■ **Exercise goal**
An exact transcription of every record below is required, with the pictures left out.

Start of Data for processing

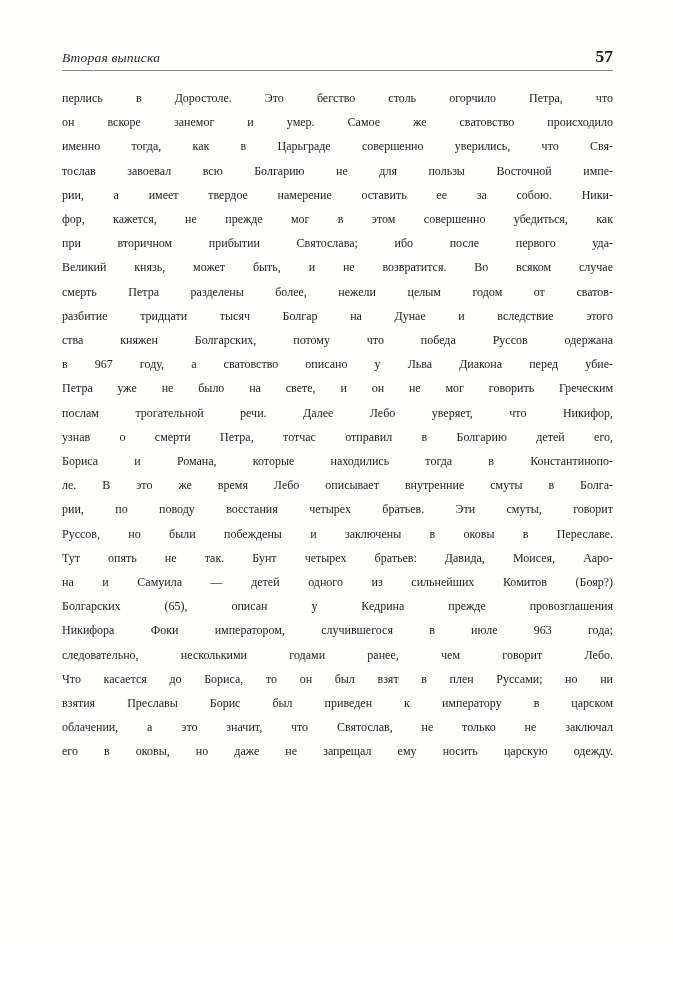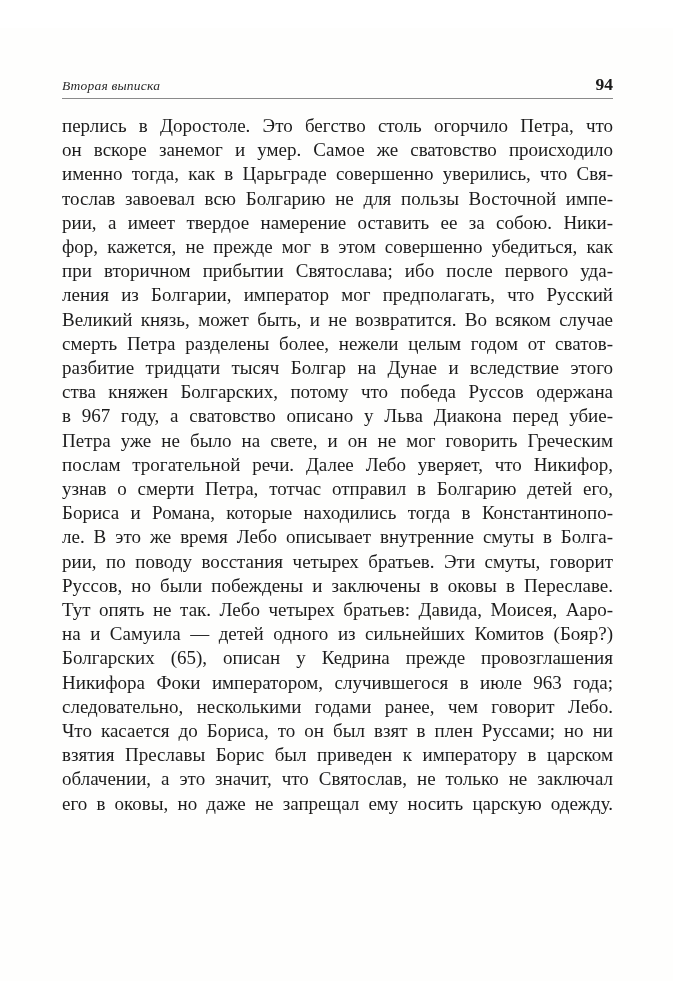--- a/index.html
+++ b/index.html
@@ -13,21 +13,20 @@
     font-family: "Liberation Serif", serif;
     color: #1c1c1c;
     -webkit-font-smoothing: antialiased;
   }
   .page {
     position: relative;
     width: 673px;
     height: 953px;
     background: #fefefd;
     overflow: hidden;
-    margin-top: 28px;
   }
   .page-header {
     position: absolute;
     left: 62px;
     right: 60px;
     top: 46px;
     display: flex;
     justify-content: space-between;
     align-items: baseline;
   }
@@ -48,65 +47,64 @@
     right: 60px;
     top: 70px;
     height: 0;
     border-top: 1px solid #8a8a8a;
   }
   .body-text {
     position: absolute;
     left: 62px;
     right: 60px;
     top: 86px;
-    font-size: 19px;
+    font-size: 12px;
     line-height: 24.2px;
   }
   .text-line {
     text-align: justify;
     text-align-last: justify;
     -moz-text-align-last: justify;
     white-space: normal;
     min-height: 24.2px;
   }
 </style>
 </head>
 <body>
 
 <div class="page">
 
   <div class="page-header">
     <span class="running-title">Вторая выписка</span>
-    <span class="page-number">94</span>
+    <span class="page-number">57</span>
   </div>
 
   <div class="header-rule"></div>
 
   <div class="body-text">
       <div class="text-line">перлись в Доростоле. Это бегство столь огорчило Петра, что</div>
       <div class="text-line">он вскоре занемог и умер. Самое же сватовство происходило</div>
       <div class="text-line">именно тогда, как в Царьграде совершенно уверились, что Свя-</div>
       <div class="text-line">тослав завоевал всю Болгарию не для пользы Восточной импе-</div>
       <div class="text-line">рии, а имеет твердое намерение оставить ее за собою. Ники-</div>
       <div class="text-line">фор, кажется, не прежде мог в этом совершенно убедиться, как</div>
       <div class="text-line">при вторичном прибытии Святослава; ибо после первого уда-</div>
-      <div class="text-line">ления из Болгарии, император мог предполагать, что Русский</div>
       <div class="text-line">Великий князь, может быть, и не возвратится. Во всяком случае</div>
       <div class="text-line">смерть Петра разделены более, нежели целым годом от сватов-</div>
       <div class="text-line">разбитие тридцати тысяч Болгар на Дунае и вследствие этого</div>
       <div class="text-line">ства княжен Болгарских, потому что победа Руссов одержана</div>
       <div class="text-line">в 967 году, а сватовство описано у Льва Диакона перед убие-</div>
       <div class="text-line">Петра уже не было на свете, и он не мог говорить Греческим</div>
       <div class="text-line">послам трогательной речи. Далее Лебо уверяет, что Никифор,</div>
       <div class="text-line">узнав о смерти Петра, тотчас отправил в Болгарию детей его,</div>
       <div class="text-line">Бориса и Романа, которые находились тогда в Константинопо-</div>
       <div class="text-line">ле. В это же время Лебо описывает внутренние смуты в Болга-</div>
       <div class="text-line">рии, по поводу восстания четырех братьев. Эти смуты, говорит</div>
       <div class="text-line">Руссов, но были побеждены и заключены в оковы в Переславе.</div>
-      <div class="text-line">Тут опять не так. Лебо четырех братьев: Давида, Моисея, Ааро-</div>
+      <div class="text-line">Тут опять не так. Бунт четырех братьев: Давида, Моисея, Ааро-</div>
       <div class="text-line">на и Самуила — детей одного из сильнейших Комитов (Бояр?)</div>
       <div class="text-line">Болгарских (65), описан у Кедрина прежде провозглашения</div>
       <div class="text-line">Никифора Фоки императором, случившегося в июле 963 года;</div>
       <div class="text-line">следовательно, несколькими годами ранее, чем говорит Лебо.</div>
       <div class="text-line">Что касается до Бориса, то он был взят в плен Руссами; но ни</div>
       <div class="text-line">взятия Преславы Борис был приведен к императору в царском</div>
       <div class="text-line">облачении, а это значит, что Святослав, не только не заключал</div>
       <div class="text-line">его в оковы, но даже не запрещал ему носить царскую одежду.</div>
     </div>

End of Data for processing

■ **Answer space**
--- a/index.html
+++ b/index.html
@@ -13,21 +13,20 @@
     font-family: "Liberation Serif", serif;
     color: #1c1c1c;
     -webkit-font-smoothing: antialiased;
   }
   .page {
     position: relative;
     width: 673px;
     height: 953px;
     background: #fefefd;
     overflow: hidden;
-    margin-top: 28px;
   }
   .page-header {
     position: absolute;
     left: 62px;
     right: 60px;
     top: 46px;
     display: flex;
     justify-content: space-between;
     align-items: baseline;
   }
@@ -48,65 +47,64 @@
     right: 60px;
     top: 70px;
     height: 0;
     border-top: 1px solid #8a8a8a;
   }
   .body-text {
     position: absolute;
     left: 62px;
     right: 60px;
     top: 86px;
-    font-size: 19px;
+    font-size: 12px;
     line-height: 24.2px;
   }
   .text-line {
     text-align: justify;
     text-align-last: justify;
     -moz-text-align-last: justify;
     white-space: normal;
     min-height: 24.2px;
   }
 </style>
 </head>
 <body>
 
 <div class="page">
 
   <div class="page-header">
     <span class="running-title">Вторая выписка</span>
-    <span class="page-number">94</span>
+    <span class="page-number">57</span>
   </div>
 
   <div class="header-rule"></div>
 
   <div class="body-text">
       <div class="text-line">перлись в Доростоле. Это бегство столь огорчило Петра, что</div>
       <div class="text-line">он вскоре занемог и умер. Самое же сватовство происходило</div>
       <div class="text-line">именно тогда, как в Царьграде совершенно уверились, что Свя-</div>
       <div class="text-line">тослав завоевал всю Болгарию не для пользы Восточной импе-</div>
       <div class="text-line">рии, а имеет твердое намерение оставить ее за собою. Ники-</div>
       <div class="text-line">фор, кажется, не прежде мог в этом совершенно убедиться, как</div>
       <div class="text-line">при вторичном прибытии Святослава; ибо после первого уда-</div>
-      <div class="text-line">ления из Болгарии, император мог предполагать, что Русский</div>
       <div class="text-line">Великий князь, может быть, и не возвратится. Во всяком случае</div>
       <div class="text-line">смерть Петра разделены более, нежели целым годом от сватов-</div>
       <div class="text-line">разбитие тридцати тысяч Болгар на Дунае и вследствие этого</div>
       <div class="text-line">ства княжен Болгарских, потому что победа Руссов одержана</div>
       <div class="text-line">в 967 году, а сватовство описано у Льва Диакона перед убие-</div>
       <div class="text-line">Петра уже не было на свете, и он не мог говорить Греческим</div>
       <div class="text-line">послам трогательной речи. Далее Лебо уверяет, что Никифор,</div>
       <div class="text-line">узнав о смерти Петра, тотчас отправил в Болгарию детей его,</div>
       <div class="text-line">Бориса и Романа, которые находились тогда в Константинопо-</div>
       <div class="text-line">ле. В это же время Лебо описывает внутренние смуты в Болга-</div>
       <div class="text-line">рии, по поводу восстания четырех братьев. Эти смуты, говорит</div>
       <div class="text-line">Руссов, но были побеждены и заключены в оковы в Переславе.</div>
-      <div class="text-line">Тут опять не так. Лебо четырех братьев: Давида, Моисея, Ааро-</div>
+      <div class="text-line">Тут опять не так. Бунт четырех братьев: Давида, Моисея, Ааро-</div>
       <div class="text-line">на и Самуила — детей одного из сильнейших Комитов (Бояр?)</div>
       <div class="text-line">Болгарских (65), описан у Кедрина прежде провозглашения</div>
       <div class="text-line">Никифора Фоки императором, случившегося в июле 963 года;</div>
       <div class="text-line">следовательно, несколькими годами ранее, чем говорит Лебо.</div>
       <div class="text-line">Что касается до Бориса, то он был взят в плен Руссами; но ни</div>
       <div class="text-line">взятия Преславы Борис был приведен к императору в царском</div>
       <div class="text-line">облачении, а это значит, что Святослав, не только не заключал</div>
       <div class="text-line">его в оковы, но даже не запрещал ему носить царскую одежду.</div>
     </div>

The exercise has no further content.